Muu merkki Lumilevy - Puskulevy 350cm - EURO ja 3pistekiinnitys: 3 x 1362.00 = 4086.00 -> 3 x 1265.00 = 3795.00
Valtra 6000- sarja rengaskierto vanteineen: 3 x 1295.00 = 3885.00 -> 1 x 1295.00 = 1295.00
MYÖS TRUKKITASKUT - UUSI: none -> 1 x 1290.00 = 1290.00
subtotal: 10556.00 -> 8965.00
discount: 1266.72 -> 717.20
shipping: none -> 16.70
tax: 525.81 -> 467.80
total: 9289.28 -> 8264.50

========

#### Task statement:
Using the records above, report each line with the string "none".

#### Result of the exercise:
MYÖS TRUKKITASKUT - UUSI: none -> 1 x 1290.00 = 1290.00
shipping: none -> 16.70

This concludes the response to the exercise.